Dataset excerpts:
________________________________________
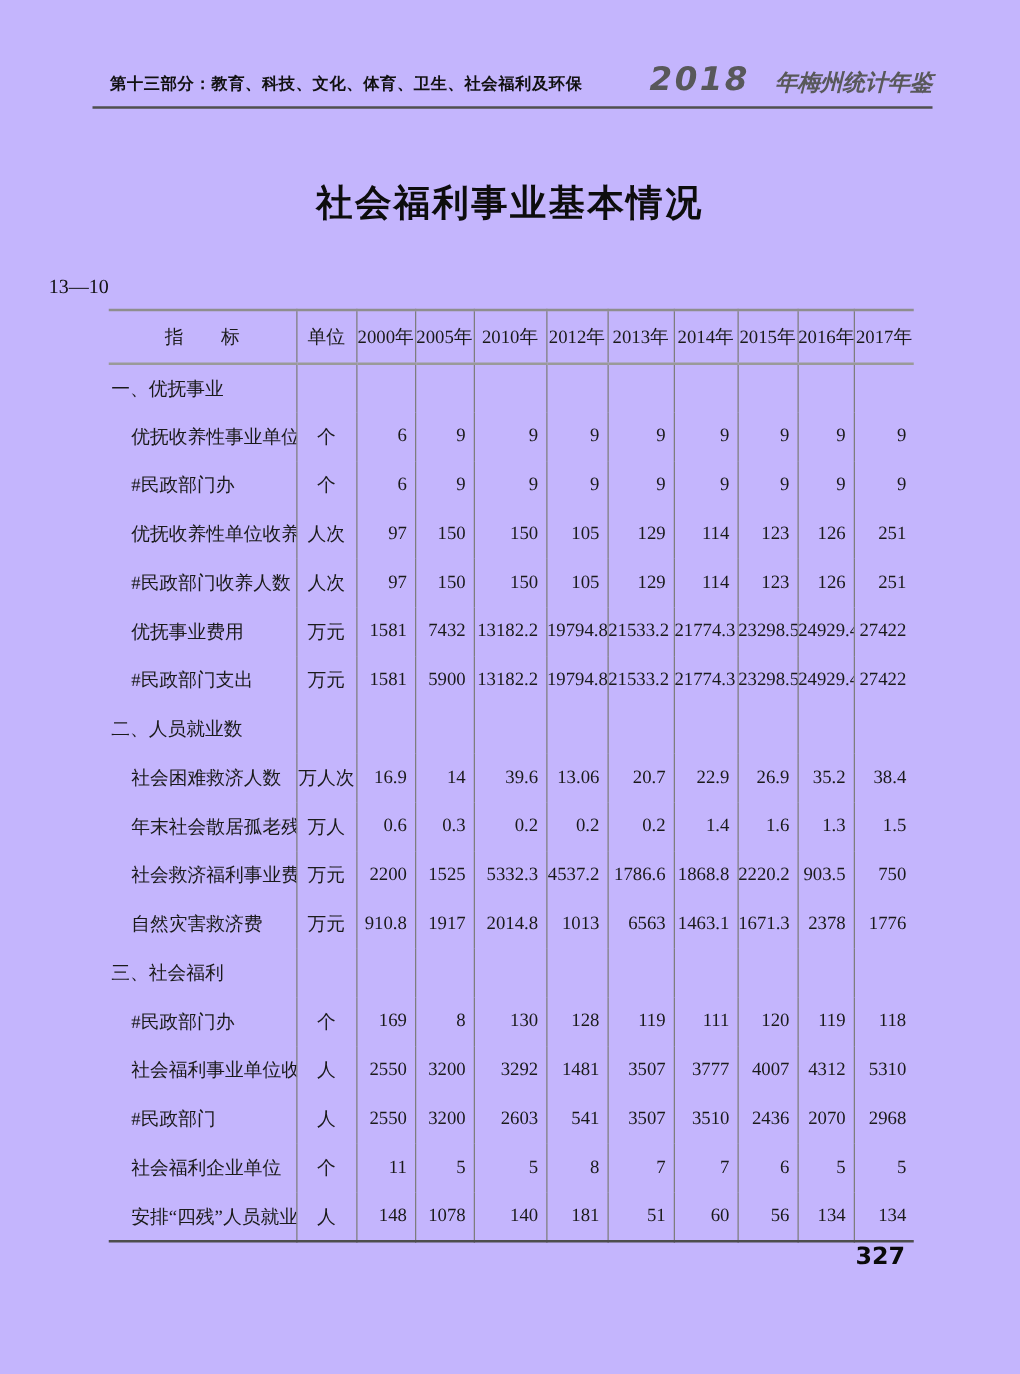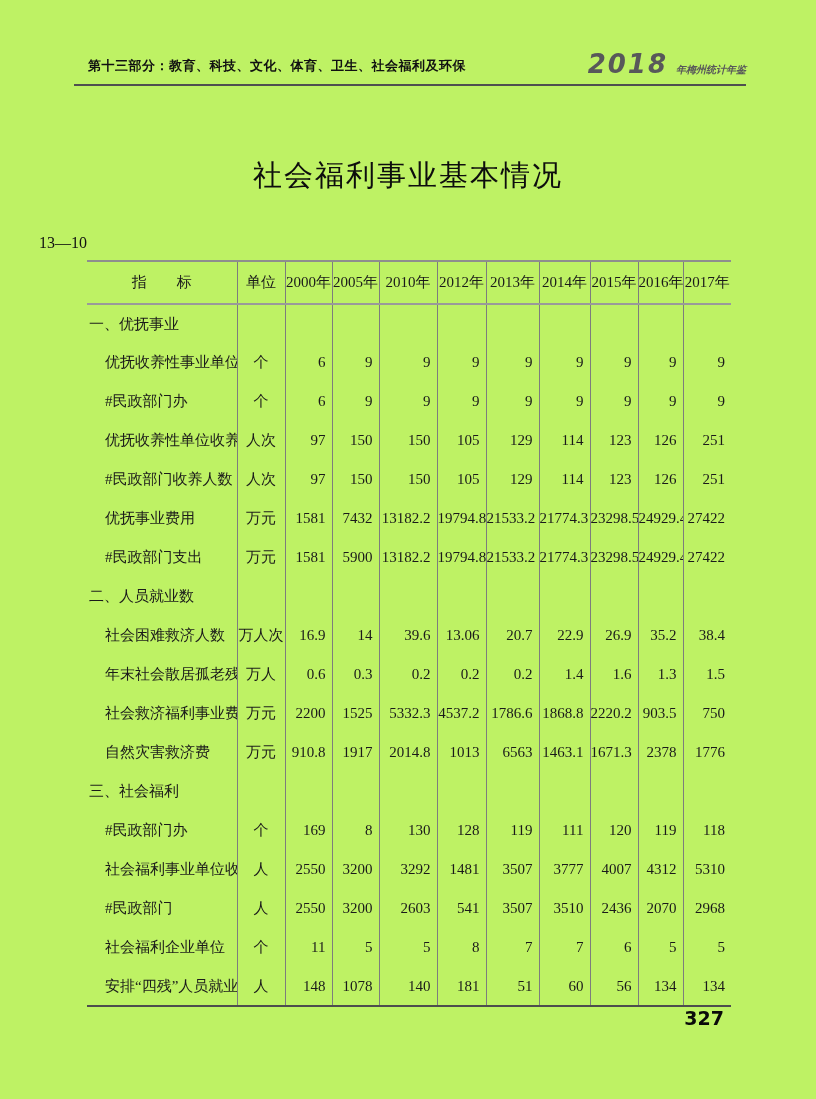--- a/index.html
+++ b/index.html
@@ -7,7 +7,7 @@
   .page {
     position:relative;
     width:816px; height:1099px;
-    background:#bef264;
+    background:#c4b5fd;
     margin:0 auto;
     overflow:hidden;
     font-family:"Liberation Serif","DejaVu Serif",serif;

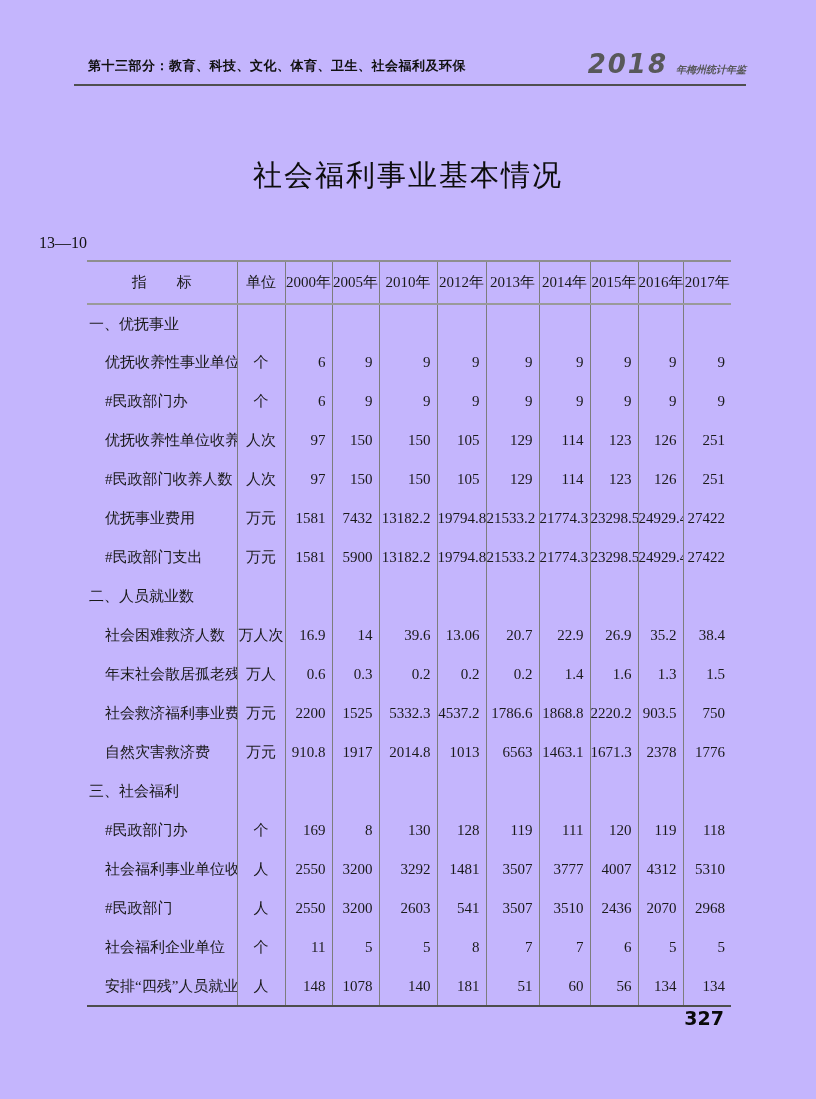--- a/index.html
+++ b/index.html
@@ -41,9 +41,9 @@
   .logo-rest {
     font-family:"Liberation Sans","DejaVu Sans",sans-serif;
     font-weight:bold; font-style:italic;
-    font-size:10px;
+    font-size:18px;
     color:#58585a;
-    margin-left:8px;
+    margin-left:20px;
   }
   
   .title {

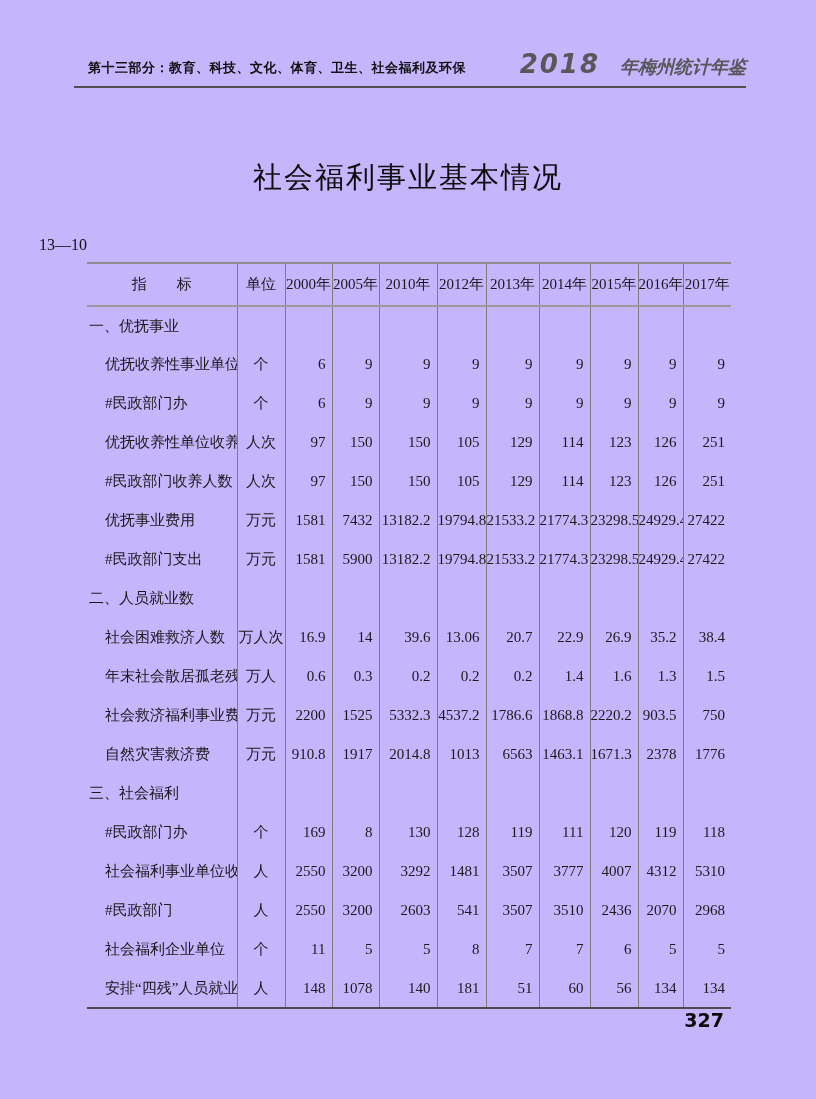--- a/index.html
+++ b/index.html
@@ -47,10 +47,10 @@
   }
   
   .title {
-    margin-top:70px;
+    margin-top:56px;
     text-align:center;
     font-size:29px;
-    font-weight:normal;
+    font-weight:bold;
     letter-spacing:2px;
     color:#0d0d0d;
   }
________________________________________
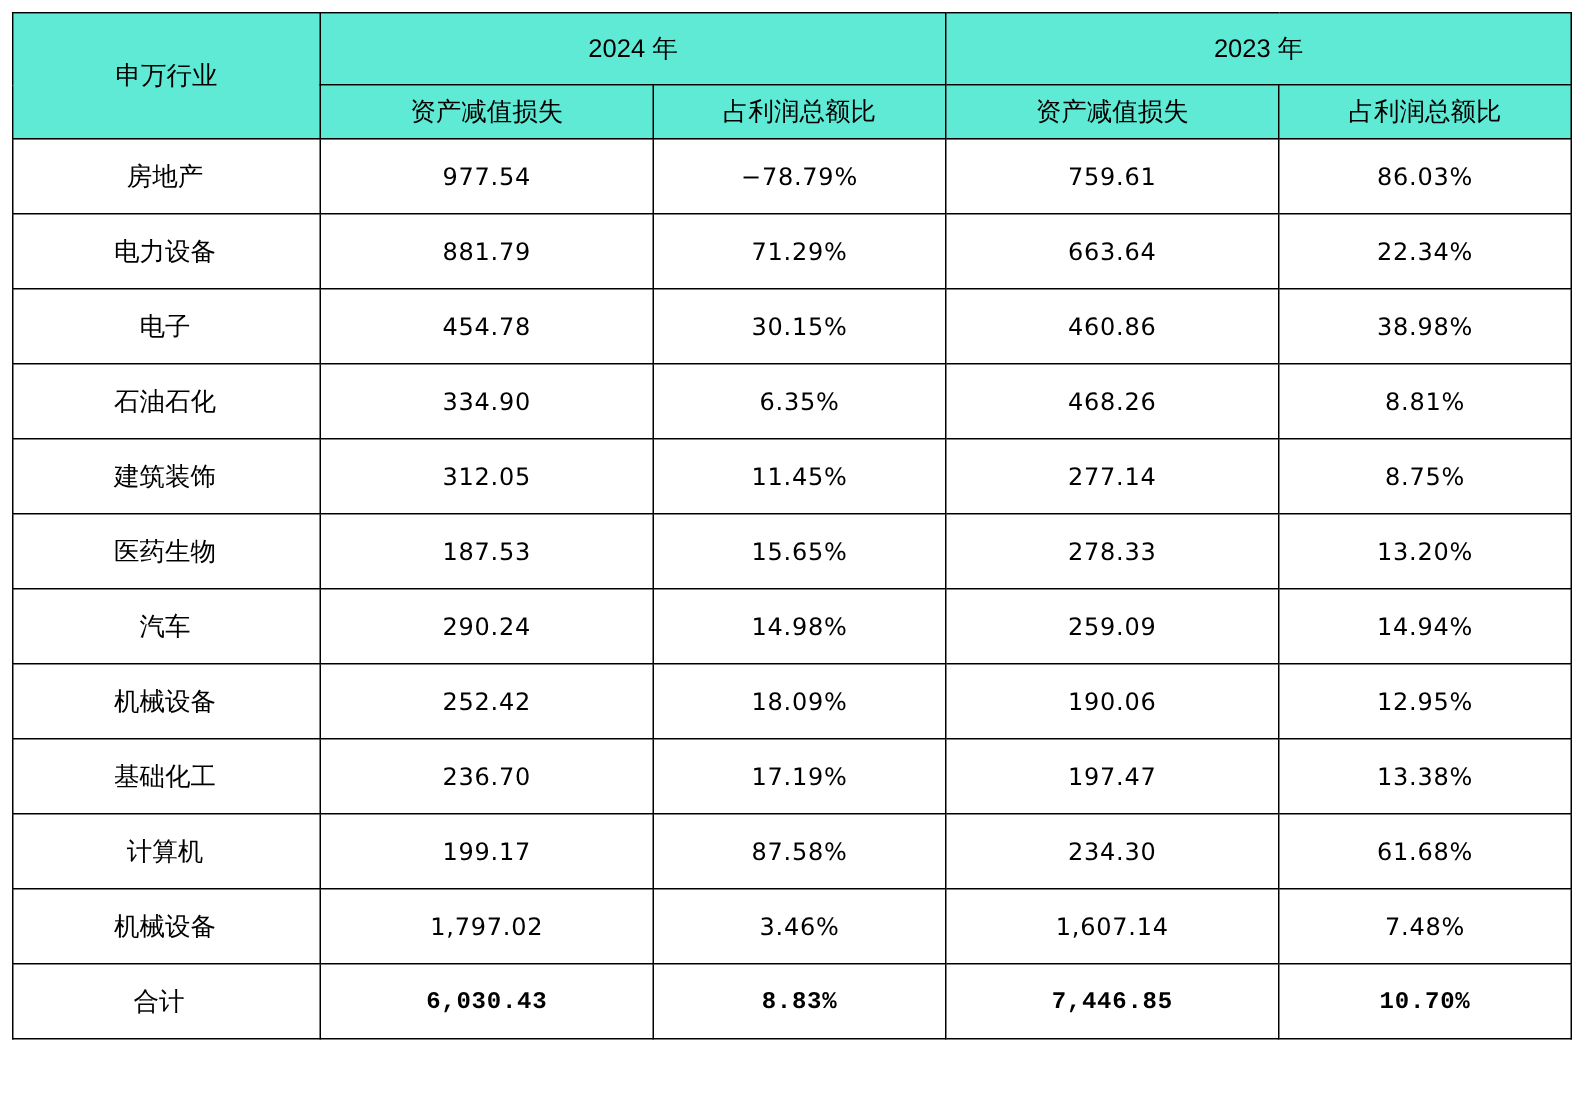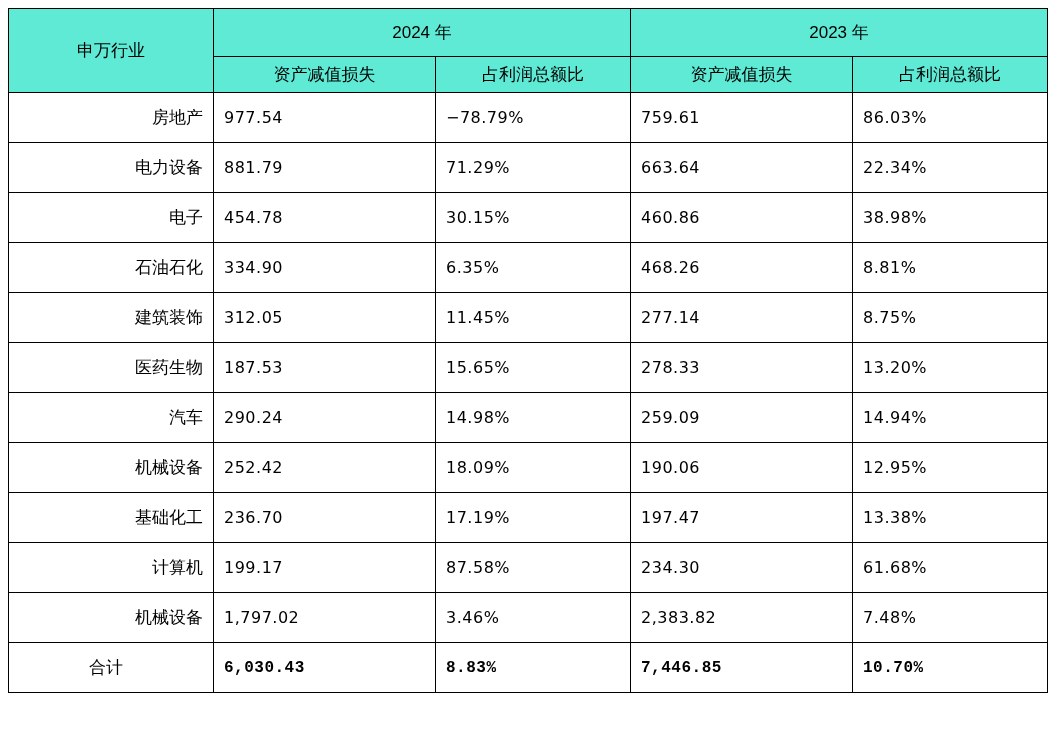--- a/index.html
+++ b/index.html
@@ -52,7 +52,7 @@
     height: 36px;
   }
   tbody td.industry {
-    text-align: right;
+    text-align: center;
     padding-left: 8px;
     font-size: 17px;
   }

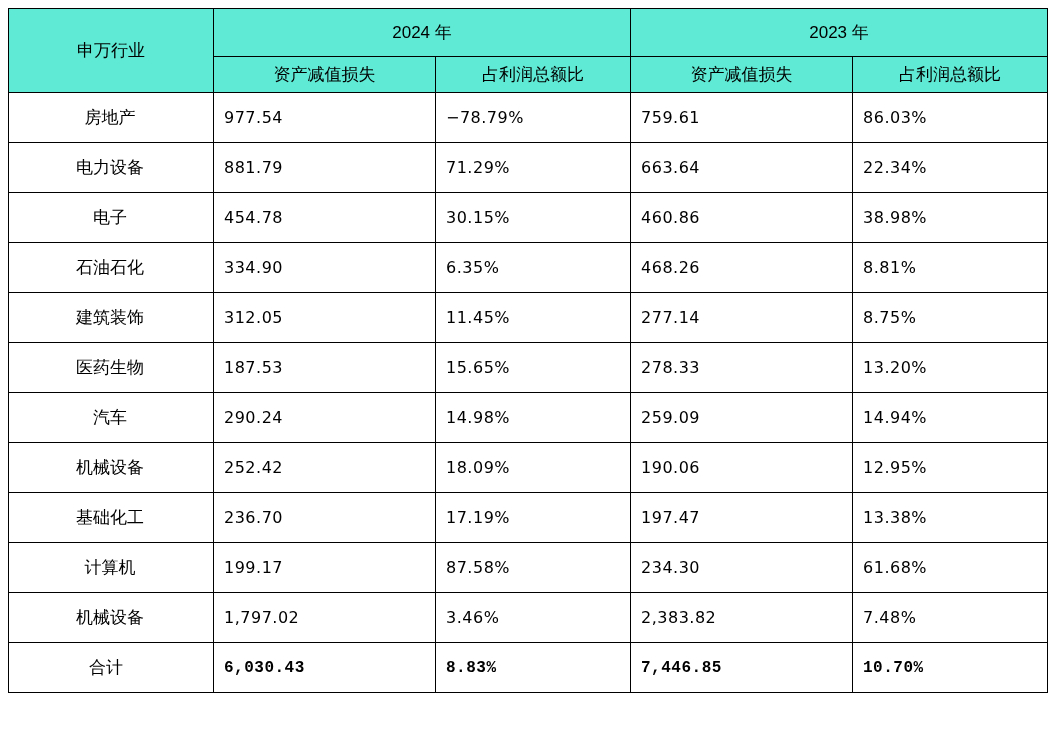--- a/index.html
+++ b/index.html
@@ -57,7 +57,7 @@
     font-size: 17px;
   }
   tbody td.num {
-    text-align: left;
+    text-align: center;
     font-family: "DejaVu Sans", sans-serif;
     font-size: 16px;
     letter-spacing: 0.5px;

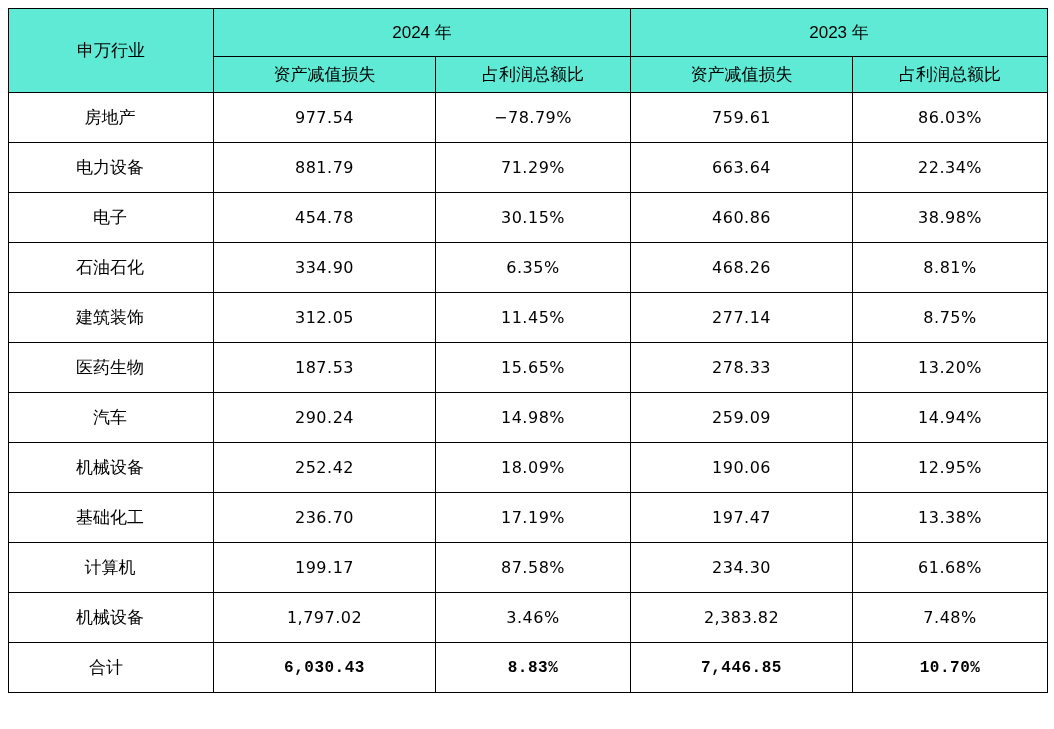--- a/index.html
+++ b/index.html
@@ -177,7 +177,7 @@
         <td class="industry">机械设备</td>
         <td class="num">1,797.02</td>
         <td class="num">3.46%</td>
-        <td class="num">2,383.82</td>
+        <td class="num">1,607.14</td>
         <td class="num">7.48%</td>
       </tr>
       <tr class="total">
________________________________________
◆ **Problem to solve**: Scan the records above, then copy out each line that mentions "DejaVu".

◆ **Finished task**:
     font-family:"Liberation Serif","DejaVu Serif",serif;
     font-family:"Liberation Sans","DejaVu Sans",sans-serif;
     font-family: "DejaVu Sans", sans-serif;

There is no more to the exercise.